*What the task requires*: With the pictures excluded, repeat every entry exactly.

*Extracted records*:
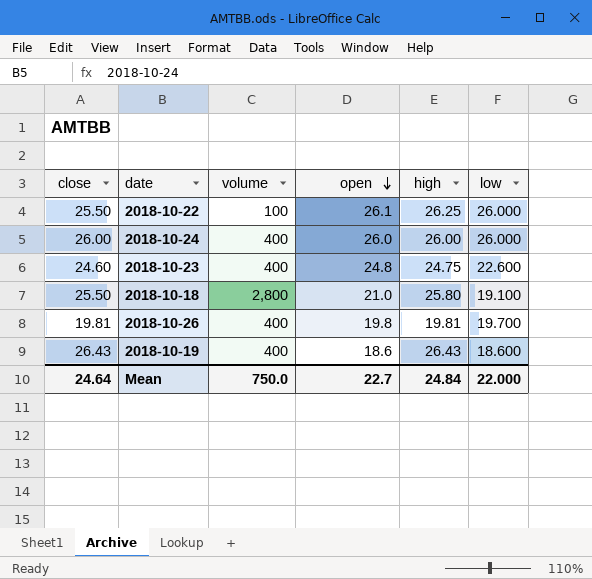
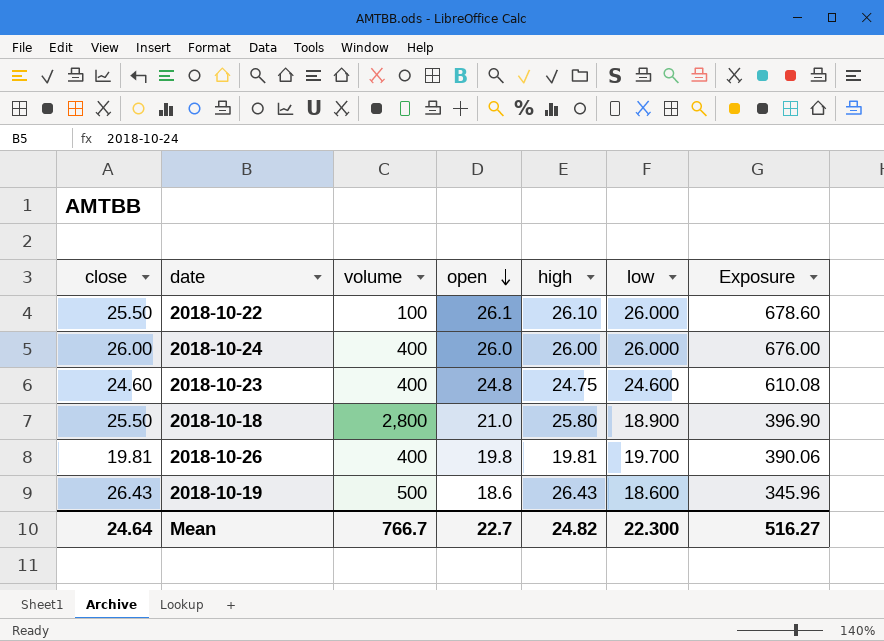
column Exposure | formula: none -> [open] * [low]
2018-10-22 | high: 26.25 -> 26.10
2018-10-23 | low: 22.600 -> 24.600
2018-10-18 | low: 19.100 -> 18.900
2018-10-19 | volume: 400 -> 500
Mean | volume: 750.0 -> 766.7
Mean | high: 24.84 -> 24.82
Mean | low: 22.000 -> 22.300

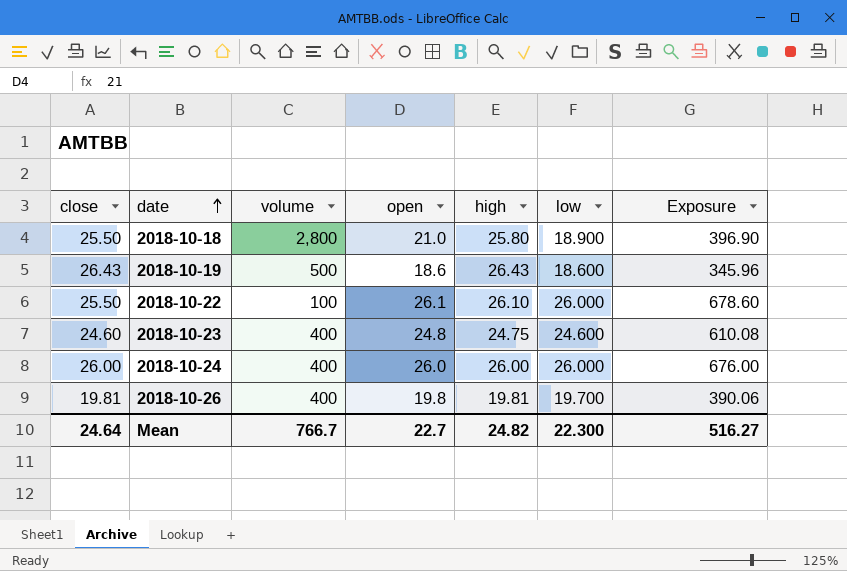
row order: open descending -> date ascending

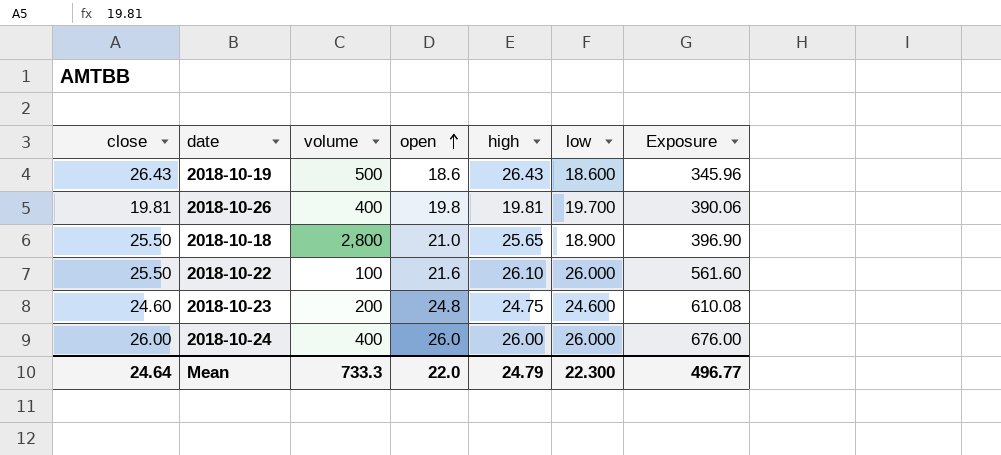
row order: date ascending -> open ascending
2018-10-18 | high: 25.80 -> 25.65
2018-10-22 | open: 26.1 -> 21.6
2018-10-22 | Exposure: 678.60 -> 561.60
2018-10-23 | volume: 400 -> 200
Mean | volume: 766.7 -> 733.3
Mean | open: 22.7 -> 22.0
Mean | high: 24.82 -> 24.79
Mean | Exposure: 516.27 -> 496.77

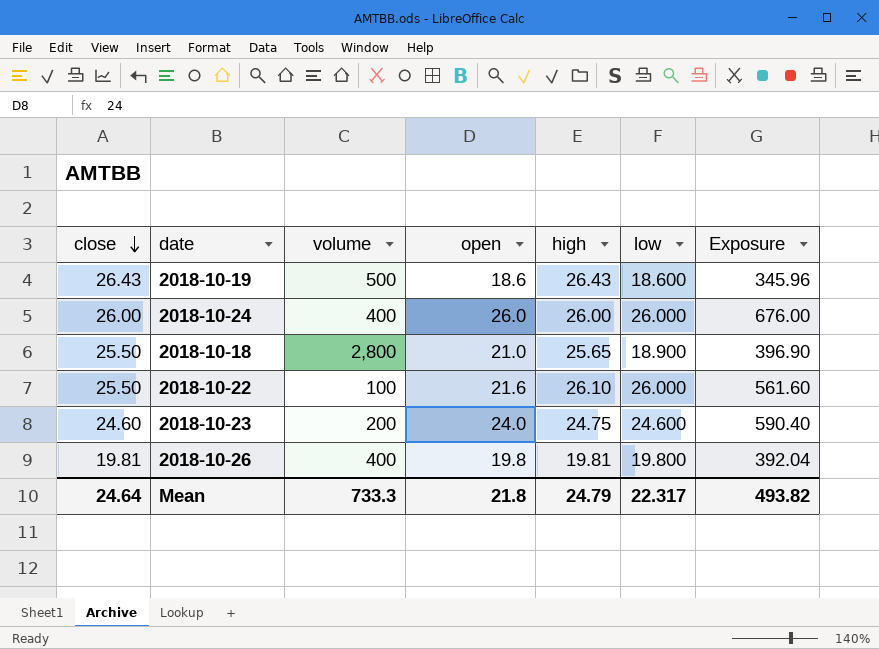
row order: open ascending -> close descending
2018-10-23 | open: 24.8 -> 24.0
2018-10-23 | Exposure: 610.08 -> 590.40
2018-10-26 | low: 19.700 -> 19.800
2018-10-26 | Exposure: 390.06 -> 392.04
Mean | open: 22.0 -> 21.8
Mean | low: 22.300 -> 22.317
Mean | Exposure: 496.77 -> 493.82

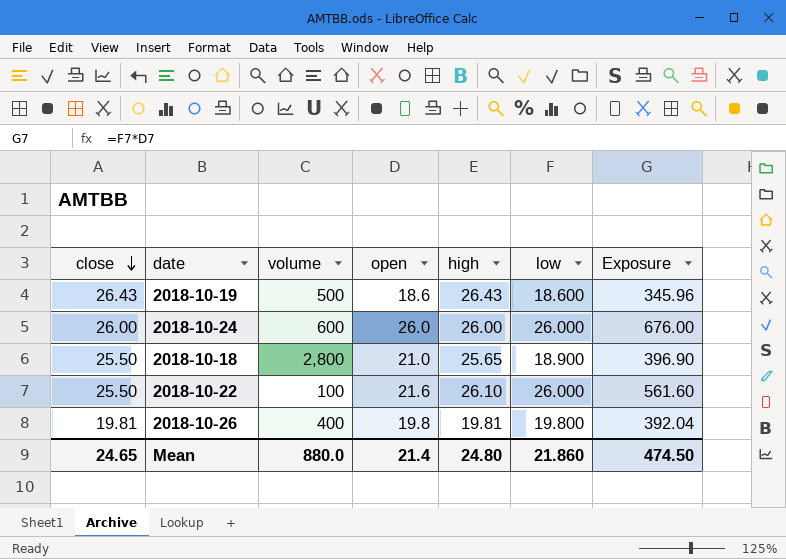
row 2018-10-23: 24.60 | 200 | 24.0 | 24.75 | 24.600 | 590.40 -> none
2018-10-24 | volume: 400 -> 600
Mean | close: 24.64 -> 24.65
Mean | volume: 733.3 -> 880.0
Mean | open: 21.8 -> 21.4
Mean | high: 24.79 -> 24.80
Mean | low: 22.317 -> 21.860
Mean | Exposure: 493.82 -> 474.50

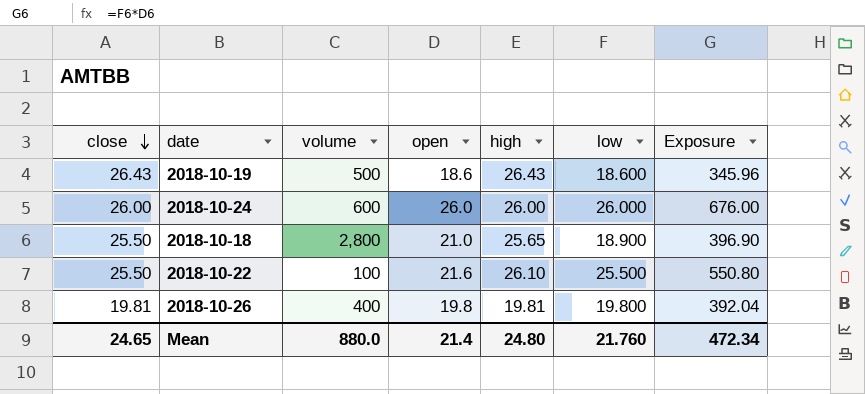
2018-10-22 | low: 26.000 -> 25.500
2018-10-22 | Exposure: 561.60 -> 550.80
Mean | low: 21.860 -> 21.760
Mean | Exposure: 474.50 -> 472.34

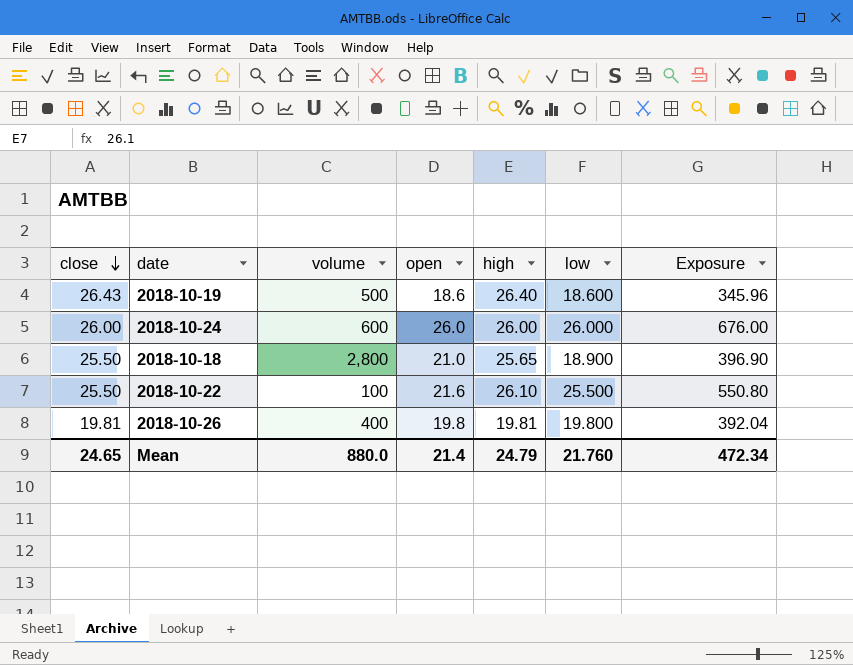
2018-10-19 | high: 26.43 -> 26.40
Mean | high: 24.80 -> 24.79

*Solution below*:
column Exposure | formula: none -> [open] * [low]
2018-10-22 | high: 26.25 -> 26.10
2018-10-23 | low: 22.600 -> 24.600
2018-10-18 | low: 19.100 -> 18.900
2018-10-19 | volume: 400 -> 500
Mean | volume: 750.0 -> 766.7
Mean | high: 24.84 -> 24.82
Mean | low: 22.000 -> 22.300

row order: open descending -> date ascending

row order: date ascending -> open ascending
2018-10-18 | high: 25.80 -> 25.65
2018-10-22 | open: 26.1 -> 21.6
2018-10-22 | Exposure: 678.60 -> 561.60
2018-10-23 | volume: 400 -> 200
Mean | volume: 766.7 -> 733.3
Mean | open: 22.7 -> 22.0
Mean | high: 24.82 -> 24.79
Mean | Exposure: 516.27 -> 496.77

row order: open ascending -> close descending
2018-10-23 | open: 24.8 -> 24.0
2018-10-23 | Exposure: 610.08 -> 590.40
2018-10-26 | low: 19.700 -> 19.800
2018-10-26 | Exposure: 390.06 -> 392.04
Mean | open: 22.0 -> 21.8
Mean | low: 22.300 -> 22.317
Mean | Exposure: 496.77 -> 493.82

row 2018-10-23: 24.60 | 200 | 24.0 | 24.75 | 24.600 | 590.40 -> none
2018-10-24 | volume: 400 -> 600
Mean | close: 24.64 -> 24.65
Mean | volume: 733.3 -> 880.0
Mean | open: 21.8 -> 21.4
Mean | high: 24.79 -> 24.80
Mean | low: 22.317 -> 21.860
Mean | Exposure: 493.82 -> 474.50

2018-10-22 | low: 26.000 -> 25.500
2018-10-22 | Exposure: 561.60 -> 550.80
Mean | low: 21.860 -> 21.760
Mean | Exposure: 474.50 -> 472.34

2018-10-19 | high: 26.43 -> 26.40
Mean | high: 24.80 -> 24.79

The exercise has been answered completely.